:: WORK TO BE COMPLETED ::
Pick out every line of the entries below where "ffffff" occurs, and copy those lines.

Stored items from a collection:

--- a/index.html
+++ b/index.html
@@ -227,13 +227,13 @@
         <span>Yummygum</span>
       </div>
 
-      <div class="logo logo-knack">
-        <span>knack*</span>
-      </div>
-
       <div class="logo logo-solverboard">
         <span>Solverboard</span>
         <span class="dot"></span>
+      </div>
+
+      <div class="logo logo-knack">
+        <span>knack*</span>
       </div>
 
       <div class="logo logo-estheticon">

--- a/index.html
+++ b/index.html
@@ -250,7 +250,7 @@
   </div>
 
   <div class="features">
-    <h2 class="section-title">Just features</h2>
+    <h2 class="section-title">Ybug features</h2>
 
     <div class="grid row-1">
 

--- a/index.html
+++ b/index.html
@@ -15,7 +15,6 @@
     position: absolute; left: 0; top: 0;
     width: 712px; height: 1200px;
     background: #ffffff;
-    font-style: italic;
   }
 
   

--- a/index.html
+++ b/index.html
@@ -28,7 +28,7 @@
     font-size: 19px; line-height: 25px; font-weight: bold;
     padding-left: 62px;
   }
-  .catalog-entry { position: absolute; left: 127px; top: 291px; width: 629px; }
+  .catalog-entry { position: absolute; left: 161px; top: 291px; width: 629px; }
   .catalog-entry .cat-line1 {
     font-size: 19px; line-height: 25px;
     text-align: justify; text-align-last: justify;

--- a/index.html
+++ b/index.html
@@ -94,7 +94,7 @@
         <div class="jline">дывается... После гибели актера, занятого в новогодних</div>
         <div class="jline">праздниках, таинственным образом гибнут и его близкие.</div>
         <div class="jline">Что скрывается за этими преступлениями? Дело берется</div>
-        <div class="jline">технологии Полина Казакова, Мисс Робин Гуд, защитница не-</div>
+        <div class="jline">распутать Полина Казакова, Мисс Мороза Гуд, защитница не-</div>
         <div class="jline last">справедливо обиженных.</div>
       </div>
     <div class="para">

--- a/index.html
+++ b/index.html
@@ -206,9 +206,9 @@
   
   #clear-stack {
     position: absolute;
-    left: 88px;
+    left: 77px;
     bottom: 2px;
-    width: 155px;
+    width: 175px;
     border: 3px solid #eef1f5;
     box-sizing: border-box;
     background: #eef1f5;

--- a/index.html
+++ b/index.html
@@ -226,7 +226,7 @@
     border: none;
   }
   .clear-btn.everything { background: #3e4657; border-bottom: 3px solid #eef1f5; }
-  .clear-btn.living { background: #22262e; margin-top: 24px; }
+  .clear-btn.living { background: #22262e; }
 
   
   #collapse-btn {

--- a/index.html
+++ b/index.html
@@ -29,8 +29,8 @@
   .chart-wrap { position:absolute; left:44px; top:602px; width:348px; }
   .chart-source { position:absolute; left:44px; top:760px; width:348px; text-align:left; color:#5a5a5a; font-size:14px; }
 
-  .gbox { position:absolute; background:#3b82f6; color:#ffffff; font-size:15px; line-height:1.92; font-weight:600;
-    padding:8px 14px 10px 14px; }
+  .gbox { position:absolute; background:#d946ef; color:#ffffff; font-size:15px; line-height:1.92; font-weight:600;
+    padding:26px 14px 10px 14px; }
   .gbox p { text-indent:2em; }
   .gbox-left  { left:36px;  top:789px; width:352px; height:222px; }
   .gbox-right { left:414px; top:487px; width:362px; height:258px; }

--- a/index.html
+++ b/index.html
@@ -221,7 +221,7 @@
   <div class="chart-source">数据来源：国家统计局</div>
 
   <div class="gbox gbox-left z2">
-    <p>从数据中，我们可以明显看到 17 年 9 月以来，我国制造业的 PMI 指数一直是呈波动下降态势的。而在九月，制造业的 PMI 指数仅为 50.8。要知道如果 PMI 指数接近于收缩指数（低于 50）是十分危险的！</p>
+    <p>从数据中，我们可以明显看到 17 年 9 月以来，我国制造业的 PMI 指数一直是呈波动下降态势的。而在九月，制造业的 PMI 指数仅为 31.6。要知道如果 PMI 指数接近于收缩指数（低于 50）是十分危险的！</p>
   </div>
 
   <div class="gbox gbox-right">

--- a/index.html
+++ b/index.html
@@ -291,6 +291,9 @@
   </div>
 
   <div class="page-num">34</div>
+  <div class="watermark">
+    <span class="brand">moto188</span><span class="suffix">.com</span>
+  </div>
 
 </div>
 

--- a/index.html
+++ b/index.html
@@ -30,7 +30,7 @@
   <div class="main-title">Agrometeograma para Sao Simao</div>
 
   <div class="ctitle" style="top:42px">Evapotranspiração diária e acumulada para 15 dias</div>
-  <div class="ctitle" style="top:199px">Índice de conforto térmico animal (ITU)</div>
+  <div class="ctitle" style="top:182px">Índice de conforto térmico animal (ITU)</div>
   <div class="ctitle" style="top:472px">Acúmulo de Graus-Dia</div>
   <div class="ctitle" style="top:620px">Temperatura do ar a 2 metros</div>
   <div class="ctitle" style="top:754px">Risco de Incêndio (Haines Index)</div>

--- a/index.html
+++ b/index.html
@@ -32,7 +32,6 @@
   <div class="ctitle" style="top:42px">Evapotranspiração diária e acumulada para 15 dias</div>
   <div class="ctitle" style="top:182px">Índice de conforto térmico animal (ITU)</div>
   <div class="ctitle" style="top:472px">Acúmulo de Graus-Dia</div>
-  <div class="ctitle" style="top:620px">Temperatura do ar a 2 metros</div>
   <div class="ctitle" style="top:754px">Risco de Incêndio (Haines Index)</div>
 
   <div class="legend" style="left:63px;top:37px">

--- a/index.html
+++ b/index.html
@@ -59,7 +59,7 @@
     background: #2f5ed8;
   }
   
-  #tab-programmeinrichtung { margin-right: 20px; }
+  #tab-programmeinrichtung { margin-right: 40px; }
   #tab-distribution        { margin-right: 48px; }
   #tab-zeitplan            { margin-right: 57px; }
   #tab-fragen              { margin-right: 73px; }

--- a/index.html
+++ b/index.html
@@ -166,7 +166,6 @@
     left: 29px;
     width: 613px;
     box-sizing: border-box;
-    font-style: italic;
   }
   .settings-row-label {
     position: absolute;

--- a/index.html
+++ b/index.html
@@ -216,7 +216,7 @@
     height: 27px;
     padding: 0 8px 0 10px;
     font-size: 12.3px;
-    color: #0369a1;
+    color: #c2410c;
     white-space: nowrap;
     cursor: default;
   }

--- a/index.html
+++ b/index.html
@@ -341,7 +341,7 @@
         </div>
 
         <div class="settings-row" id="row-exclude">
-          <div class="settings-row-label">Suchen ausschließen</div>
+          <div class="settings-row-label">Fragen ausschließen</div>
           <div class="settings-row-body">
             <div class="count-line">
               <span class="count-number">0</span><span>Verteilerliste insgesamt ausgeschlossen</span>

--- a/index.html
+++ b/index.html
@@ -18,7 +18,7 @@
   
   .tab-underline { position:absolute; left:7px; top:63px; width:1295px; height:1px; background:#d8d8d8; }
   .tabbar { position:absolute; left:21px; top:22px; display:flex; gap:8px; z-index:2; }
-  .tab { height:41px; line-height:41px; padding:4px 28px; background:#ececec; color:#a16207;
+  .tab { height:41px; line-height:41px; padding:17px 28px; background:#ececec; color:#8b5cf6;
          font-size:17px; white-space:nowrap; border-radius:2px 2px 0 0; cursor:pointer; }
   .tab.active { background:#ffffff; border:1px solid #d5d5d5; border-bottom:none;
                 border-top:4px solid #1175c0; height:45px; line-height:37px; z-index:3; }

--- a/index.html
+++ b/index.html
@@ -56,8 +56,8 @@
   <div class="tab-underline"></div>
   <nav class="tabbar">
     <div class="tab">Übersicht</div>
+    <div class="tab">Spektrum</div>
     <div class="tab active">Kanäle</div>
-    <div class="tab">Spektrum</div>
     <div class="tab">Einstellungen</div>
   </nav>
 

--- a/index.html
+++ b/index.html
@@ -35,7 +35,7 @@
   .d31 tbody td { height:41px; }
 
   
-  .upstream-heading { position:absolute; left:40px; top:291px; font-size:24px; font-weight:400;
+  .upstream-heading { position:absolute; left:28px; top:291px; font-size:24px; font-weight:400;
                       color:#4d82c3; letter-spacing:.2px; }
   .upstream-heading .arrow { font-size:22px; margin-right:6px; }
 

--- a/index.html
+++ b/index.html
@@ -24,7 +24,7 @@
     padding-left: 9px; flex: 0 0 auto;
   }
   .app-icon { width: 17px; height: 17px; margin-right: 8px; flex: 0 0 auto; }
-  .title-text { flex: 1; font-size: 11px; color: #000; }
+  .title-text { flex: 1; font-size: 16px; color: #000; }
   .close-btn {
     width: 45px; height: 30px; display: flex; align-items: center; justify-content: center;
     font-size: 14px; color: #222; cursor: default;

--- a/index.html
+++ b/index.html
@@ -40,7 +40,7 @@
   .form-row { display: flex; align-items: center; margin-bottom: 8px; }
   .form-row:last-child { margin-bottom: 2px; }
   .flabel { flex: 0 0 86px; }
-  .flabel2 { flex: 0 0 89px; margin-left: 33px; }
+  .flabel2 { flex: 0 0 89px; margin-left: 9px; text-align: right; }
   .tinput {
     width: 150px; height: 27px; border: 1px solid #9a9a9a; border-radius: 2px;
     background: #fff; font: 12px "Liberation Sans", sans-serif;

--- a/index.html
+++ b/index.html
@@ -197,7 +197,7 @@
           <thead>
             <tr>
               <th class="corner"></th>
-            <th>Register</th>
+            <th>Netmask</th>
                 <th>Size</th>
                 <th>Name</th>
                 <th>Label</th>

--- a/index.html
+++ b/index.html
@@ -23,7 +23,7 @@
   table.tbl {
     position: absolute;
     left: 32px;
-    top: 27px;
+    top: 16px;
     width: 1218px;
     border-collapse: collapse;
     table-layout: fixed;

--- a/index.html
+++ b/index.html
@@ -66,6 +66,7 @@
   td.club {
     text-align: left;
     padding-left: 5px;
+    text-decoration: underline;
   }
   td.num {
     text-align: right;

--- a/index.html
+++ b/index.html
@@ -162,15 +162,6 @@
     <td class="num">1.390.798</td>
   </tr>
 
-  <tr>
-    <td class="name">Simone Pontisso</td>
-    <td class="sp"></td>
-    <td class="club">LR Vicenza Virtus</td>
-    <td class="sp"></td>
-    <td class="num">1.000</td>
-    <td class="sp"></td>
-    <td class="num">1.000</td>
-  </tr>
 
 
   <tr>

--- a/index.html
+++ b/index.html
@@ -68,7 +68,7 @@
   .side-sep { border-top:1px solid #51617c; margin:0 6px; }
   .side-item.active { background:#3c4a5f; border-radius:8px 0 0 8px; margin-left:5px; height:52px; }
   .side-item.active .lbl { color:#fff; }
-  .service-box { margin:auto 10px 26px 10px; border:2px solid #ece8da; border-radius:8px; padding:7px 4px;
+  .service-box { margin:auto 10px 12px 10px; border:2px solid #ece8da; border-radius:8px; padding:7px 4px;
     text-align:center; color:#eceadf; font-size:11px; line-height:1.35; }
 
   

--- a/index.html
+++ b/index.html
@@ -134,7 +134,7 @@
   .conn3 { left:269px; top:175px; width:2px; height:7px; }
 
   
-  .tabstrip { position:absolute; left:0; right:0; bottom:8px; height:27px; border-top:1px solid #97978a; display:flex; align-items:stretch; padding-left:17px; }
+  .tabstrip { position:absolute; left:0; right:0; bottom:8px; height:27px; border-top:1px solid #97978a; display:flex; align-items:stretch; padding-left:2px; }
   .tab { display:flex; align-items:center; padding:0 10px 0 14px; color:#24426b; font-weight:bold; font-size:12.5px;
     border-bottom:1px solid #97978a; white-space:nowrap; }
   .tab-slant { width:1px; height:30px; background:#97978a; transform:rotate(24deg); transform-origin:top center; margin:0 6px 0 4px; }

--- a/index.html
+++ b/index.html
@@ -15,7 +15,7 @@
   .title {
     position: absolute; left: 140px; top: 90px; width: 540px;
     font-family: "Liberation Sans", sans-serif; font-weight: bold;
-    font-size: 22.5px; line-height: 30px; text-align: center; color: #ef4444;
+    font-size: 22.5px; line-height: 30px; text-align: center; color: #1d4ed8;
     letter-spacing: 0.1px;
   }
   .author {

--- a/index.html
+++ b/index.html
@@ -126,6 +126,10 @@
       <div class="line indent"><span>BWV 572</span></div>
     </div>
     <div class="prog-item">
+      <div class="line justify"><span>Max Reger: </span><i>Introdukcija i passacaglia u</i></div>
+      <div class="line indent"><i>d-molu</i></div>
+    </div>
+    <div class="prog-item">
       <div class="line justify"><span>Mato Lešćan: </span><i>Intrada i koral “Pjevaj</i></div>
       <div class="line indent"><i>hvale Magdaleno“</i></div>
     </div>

:: SOLUTION TO THIS TASK ::
     background: #ffffff;
-  .gbox { position:absolute; background:#3b82f6; color:#ffffff; font-size:15px; line-height:1.92; font-weight:600;
+  .gbox { position:absolute; background:#d946ef; color:#ffffff; font-size:15px; line-height:1.92; font-weight:600;
   .tab.active { background:#ffffff; border:1px solid #d5d5d5; border-bottom:none;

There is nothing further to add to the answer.